Restless
Simon’s mother-in-law was sick with a high fever, and the family asked Jesus to help her. He bent over her and spoke harshly to the fever, and it left her. She got up at once and served them. – Luke 4:38b-39 (CEB)
If you and your buddies come to my home and I’m lying in bed, so sick that I require divine intervention, don’t expect me to make you some snacks as soon as I feel better. Just let me rest. I need time to recover.
The unnamed mother of Simon’s wife was given no such respect or respite after her healing, but “got up at once and served” Jesus and the crew.
Maybe she did this to show gratitude or to demonstrate full recovery. Or maybe she was obligated, pressed into service by a first-century grind culture that was just as toxic and misogynistic then as it is today.

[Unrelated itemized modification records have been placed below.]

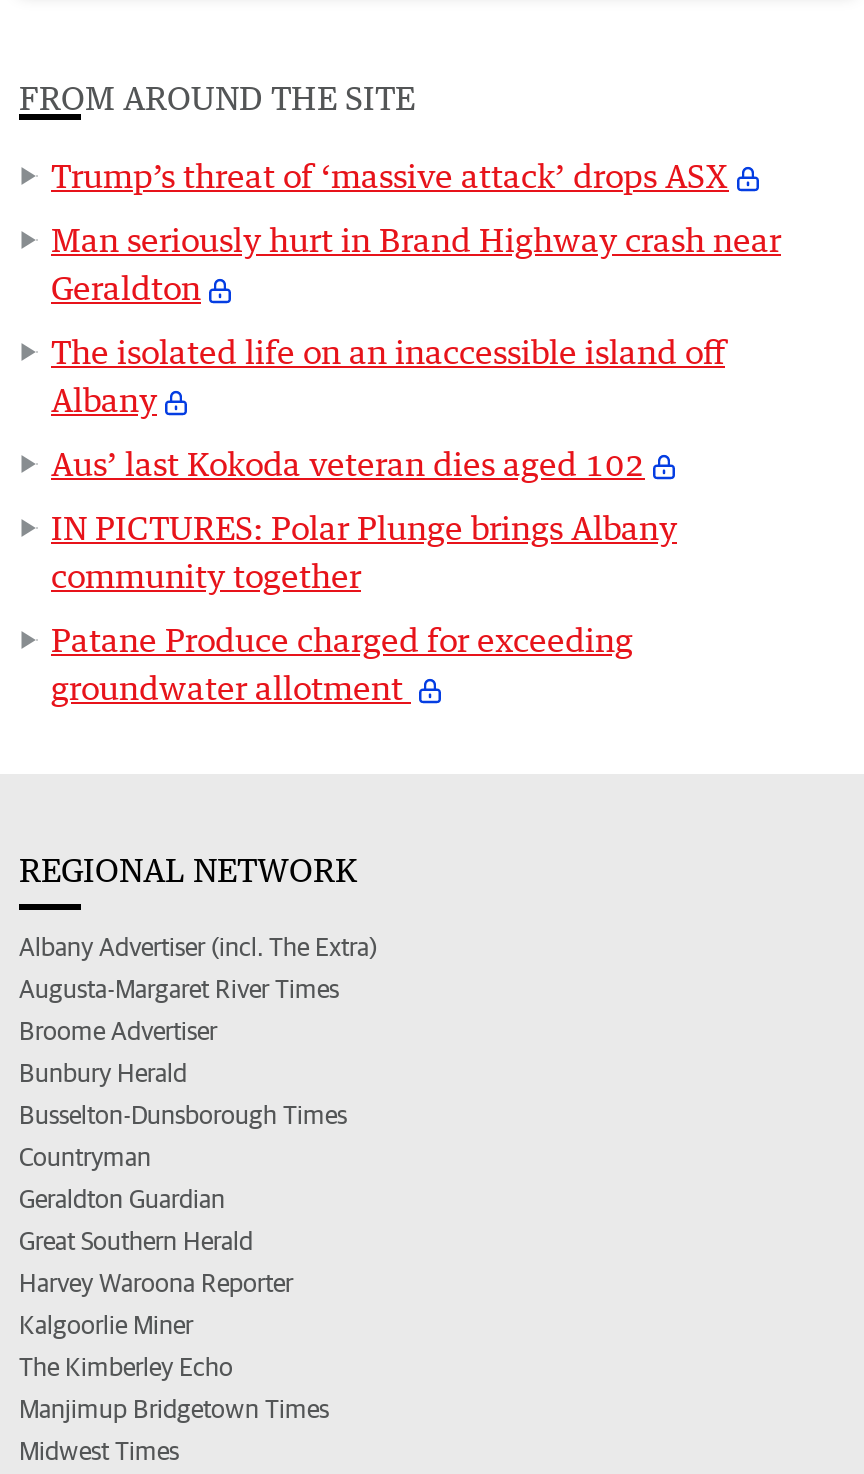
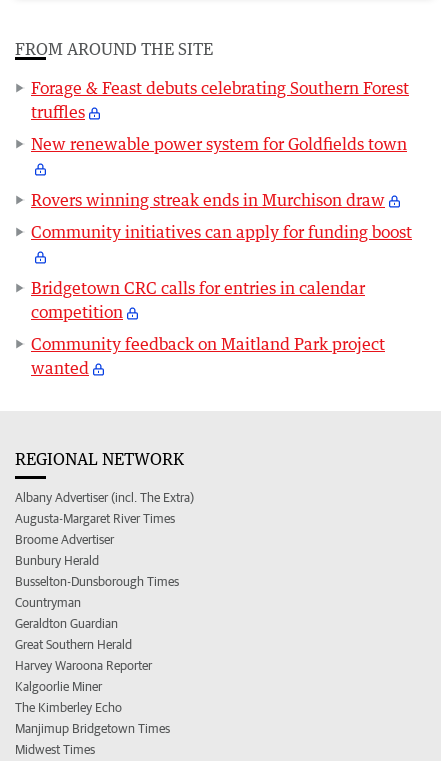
- Trump’s threat of ‘massive attack’ drops ASX
+ Forage & Feast debuts celebrating Southern Forest
+ truffles

- Man seriously hurt in Brand Highway crash near
- Geraldton
+ New renewable power system for Goldfields town

- The isolated life on an inaccessible island off
- Albany
+ Rovers winning streak ends in Murchison draw

- Aus’ last Kokoda veteran dies aged 102
+ Community initiatives can apply for funding boost

- IN PICTURES: Polar Plunge brings Albany
- community together
+ Bridgetown CRC calls for entries in calendar
+ competition

- Patane Produce charged for exceeding
- groundwater allotment
+ Community feedback on Maitland Park project
+ wanted
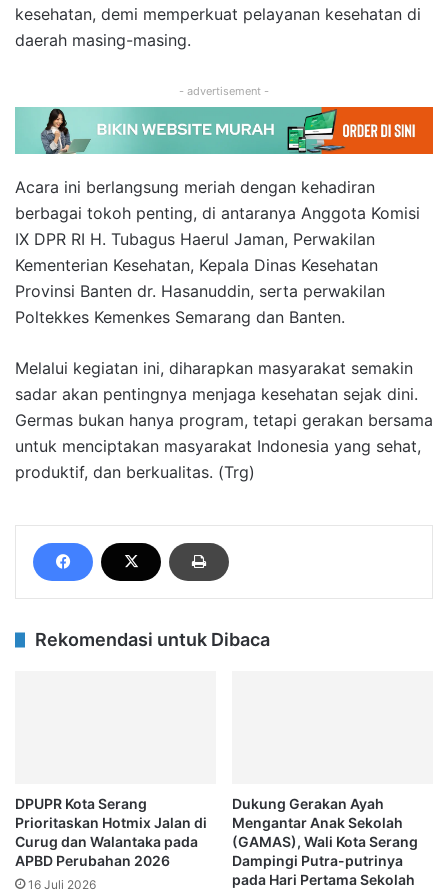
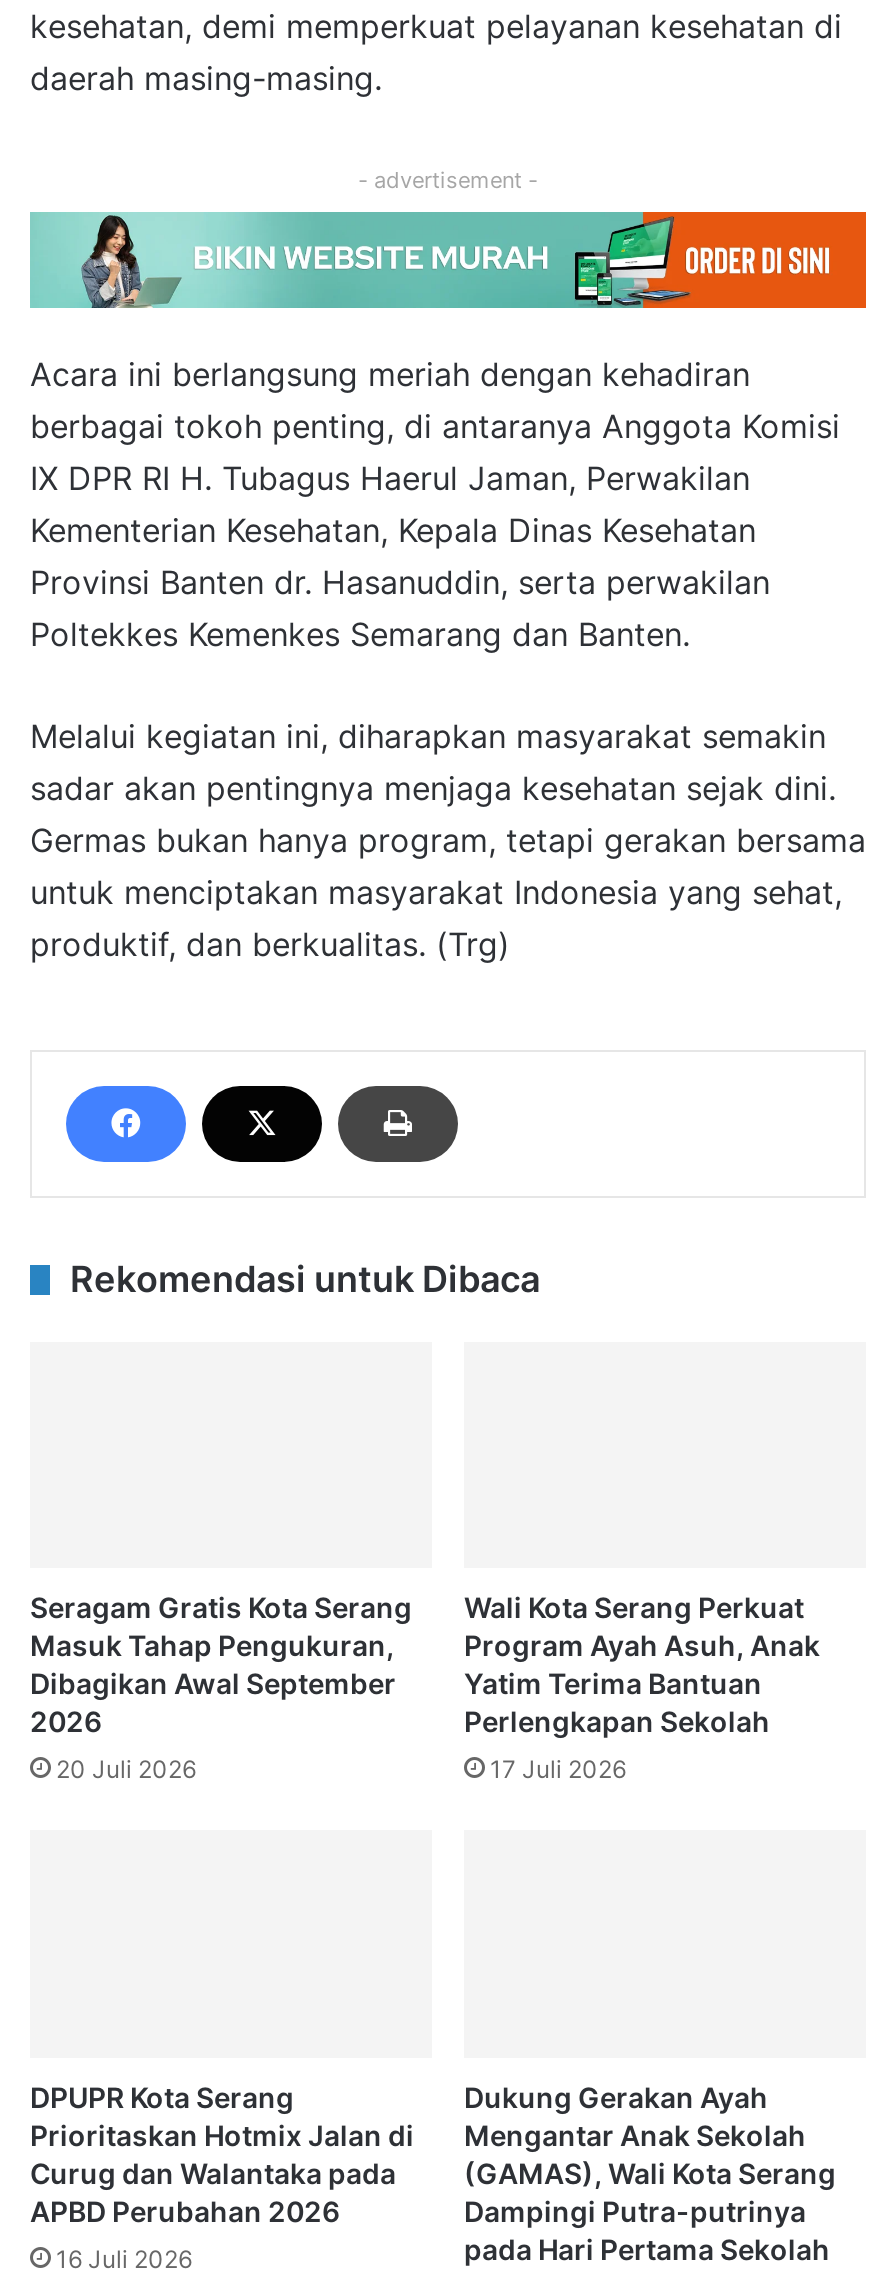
+ Seragam Gratis Kota Serang
+ Masuk Tahap Pengukuran,
+ Dibagikan Awal September
+ 2026
+ 20 Juli 2026

+ Wali Kota Serang Perkuat
+ Program Ayah Asuh, Anak
+ Yatim Terima Bantuan
+ Perlengkapan Sekolah
+ 17 Juli 2026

In a culture that equates one’s productivity with one’s worthiness, rest and recovery are sometimes seen as weakness and laziness, punishable by loss of income or reputation. We are permitted brief rest so we can be useful (or used!) again.
“The Nap Ministry” founder Tricia Hersey teaches that rest for its own sake is an act of resistance. It is also a means of reclaiming yourself and reconnecting with yourself, others, and the Divine. Rest reminds us of our worthiness, unconnected to our usefulness.
So please take a rest.
Not so that you can get back to the grind, not because you’ve “earned” it, but because you are always worthy of it.
Prayer
Let me let myself rest, Divine Healer. Not so I can be useful again, but because I am worthy of it.
Chris Mereschuk is an Unsettled Pastor in the Southern New England Conference with a call to transitional ministry.